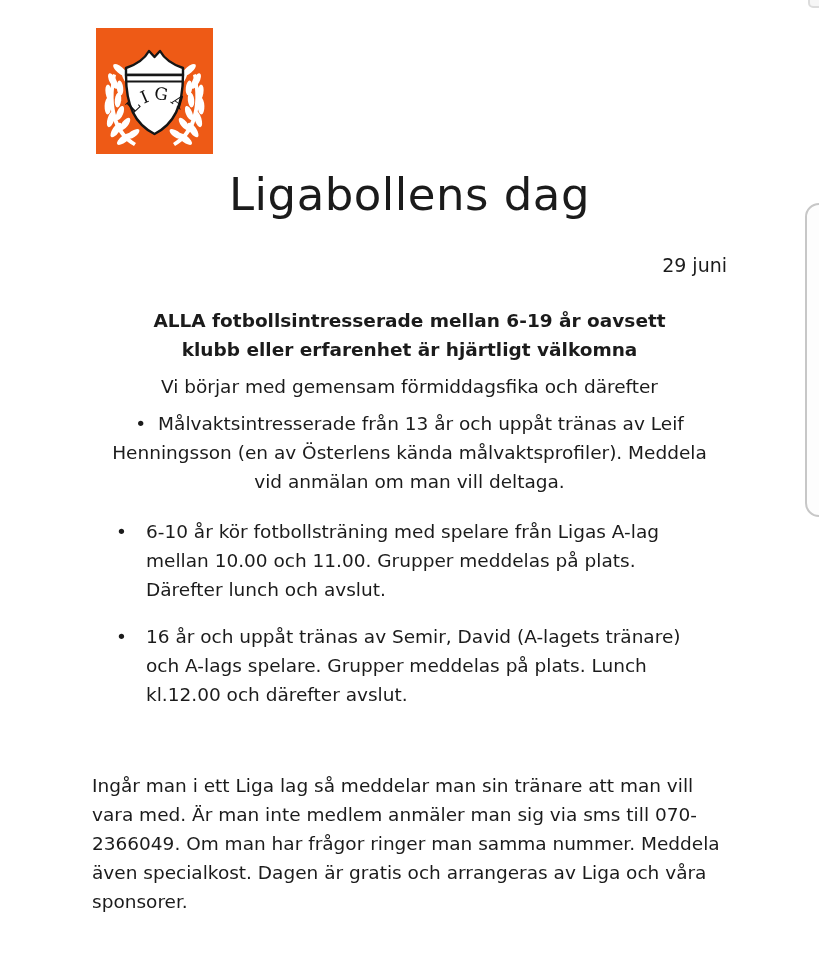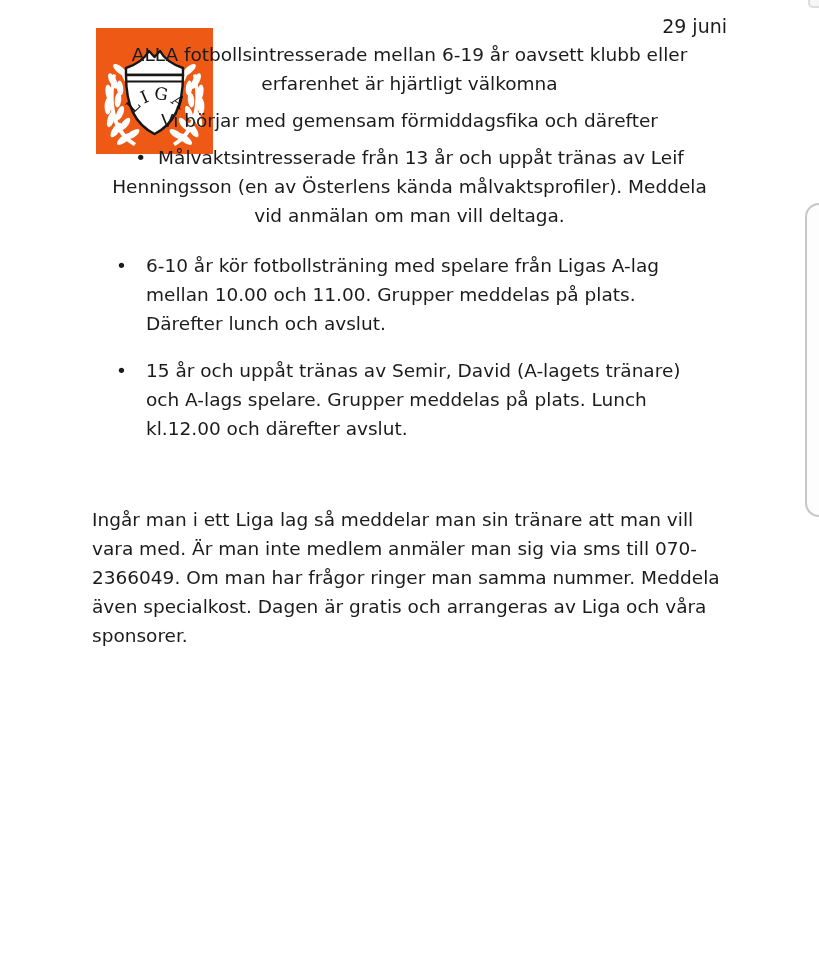--- a/index.html
+++ b/index.html
@@ -44,24 +44,24 @@
     line-height: 26px;
   }
   .subline.date { margin-top: 13px; }
   .subline.loc  { margin-top: 14px; }
   .subline.time { margin-top: 13px; }
 
   p, .bullets { margin: 0; }
   .body-text { font-size: 18.5px; line-height: 29px; }
 
   .intro-bold {
-    margin: 1px auto 0 auto;
+    margin: 28px auto 0 auto;
     max-width: 566px;
     text-align: center;
-    font-weight: 400;
+    font-weight: 700;
   }
   .intro {
     margin-top: 8px;
     text-align: center;
   }
   .bullet-centered {
     margin: 8px auto 13px auto;
     max-width: 600px;
     text-align: center;
   }
@@ -162,39 +162,40 @@
 
       <path id="liga-arc" d="M36,88 Q57,60 82,80" fill="none"></path>
       <text font-family="DejaVu Serif, serif" font-size="17" letter-spacing="3.5" fill="#111111">
         <textPath href="#liga-arc" startOffset="4%">LIGA</textPath>
       </text>
     </svg>
   </div>
 
   <div class="content">
 
+    <h1 class="title">Ligabollens dag</h1>
 
     <div class="subline date">29 juni</div>
 
     <p class="body-text intro-bold">ALLA fotbollsintresserade mellan 6-19 år oavsett klubb eller erfarenhet är hjärtligt välkomna</p>
 
     <p class="body-text intro">Vi börjar med gemensam förmiddagsfika och därefter</p>
 
     <div class="bullets">
 
       <p class="body-text bullet-centered"><span class="marker">•</span><span>Målvaktsintresserade från 13 år och uppåt tränas av Leif Henningsson (en av Österlens kända målvaktsprofiler). Meddela vid anmälan om man vill deltaga.</span></p>
 
       <div class="body-text bullet-row first">
         <span class="marker">•</span>
         <span class="bullet-text">6-10 år kör fotbollsträning med spelare från Ligas A-lag mellan 10.00 och 11.00. Grupper meddelas på plats. Därefter lunch och avslut.</span>
       </div>
 
       <div class="body-text bullet-row second">
         <span class="marker">•</span>
-        <span class="bullet-text">15 år och uppåt tränas av Semir, David (A-lagets tränare) och A-lags spelare. Grupper meddelas på plats. Lunch kl.12.00 och därefter avslut.</span>
+        <span class="bullet-text">16 år och uppåt tränas av Semir, David (A-lagets tränare) och A-lags spelare. Grupper meddelas på plats. Lunch kl.12.00 och därefter avslut.</span>
       </div>
 
     </div>
 
     <p class="body-text footer-par">Ingår man i ett Liga lag så meddelar man sin tränare att man vill vara med. Är man inte medlem anmäler man sig via sms till 070-2366049. Om man har frågor ringer man samma nummer. Meddela även specialkost. Dagen är gratis och arrangeras av Liga och våra sponsorer.</p>
 
   </div>
 
   <div class="scroll-fragment"></div>
   <div class="scroll-thumb"></div>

+ + + + +

Task requirements:
Leaving out only the pictures, retype every record exactly.

Solution:
--- a/index.html
+++ b/index.html
@@ -44,24 +44,24 @@
     line-height: 26px;
   }
   .subline.date { margin-top: 13px; }
   .subline.loc  { margin-top: 14px; }
   .subline.time { margin-top: 13px; }
 
   p, .bullets { margin: 0; }
   .body-text { font-size: 18.5px; line-height: 29px; }
 
   .intro-bold {
-    margin: 1px auto 0 auto;
+    margin: 28px auto 0 auto;
     max-width: 566px;
     text-align: center;
-    font-weight: 400;
+    font-weight: 700;
   }
   .intro {
     margin-top: 8px;
     text-align: center;
   }
   .bullet-centered {
     margin: 8px auto 13px auto;
     max-width: 600px;
     text-align: center;
   }
@@ -162,39 +162,40 @@
 
       <path id="liga-arc" d="M36,88 Q57,60 82,80" fill="none"></path>
       <text font-family="DejaVu Serif, serif" font-size="17" letter-spacing="3.5" fill="#111111">
         <textPath href="#liga-arc" startOffset="4%">LIGA</textPath>
       </text>
     </svg>
   </div>
 
   <div class="content">
 
+    <h1 class="title">Ligabollens dag</h1>
 
     <div class="subline date">29 juni</div>
 
     <p class="body-text intro-bold">ALLA fotbollsintresserade mellan 6-19 år oavsett klubb eller erfarenhet är hjärtligt välkomna</p>
 
     <p class="body-text intro">Vi börjar med gemensam förmiddagsfika och därefter</p>
 
     <div class="bullets">
 
       <p class="body-text bullet-centered"><span class="marker">•</span><span>Målvaktsintresserade från 13 år och uppåt tränas av Leif Henningsson (en av Österlens kända målvaktsprofiler). Meddela vid anmälan om man vill deltaga.</span></p>
 
       <div class="body-text bullet-row first">
         <span class="marker">•</span>
         <span class="bullet-text">6-10 år kör fotbollsträning med spelare från Ligas A-lag mellan 10.00 och 11.00. Grupper meddelas på plats. Därefter lunch och avslut.</span>
       </div>
 
       <div class="body-text bullet-row second">
         <span class="marker">•</span>
-        <span class="bullet-text">15 år och uppåt tränas av Semir, David (A-lagets tränare) och A-lags spelare. Grupper meddelas på plats. Lunch kl.12.00 och därefter avslut.</span>
+        <span class="bullet-text">16 år och uppåt tränas av Semir, David (A-lagets tränare) och A-lags spelare. Grupper meddelas på plats. Lunch kl.12.00 och därefter avslut.</span>
       </div>
 
     </div>
 
     <p class="body-text footer-par">Ingår man i ett Liga lag så meddelar man sin tränare att man vill vara med. Är man inte medlem anmäler man sig via sms till 070-2366049. Om man har frågor ringer man samma nummer. Meddela även specialkost. Dagen är gratis och arrangeras av Liga och våra sponsorer.</p>
 
   </div>
 
   <div class="scroll-fragment"></div>
   <div class="scroll-thumb"></div>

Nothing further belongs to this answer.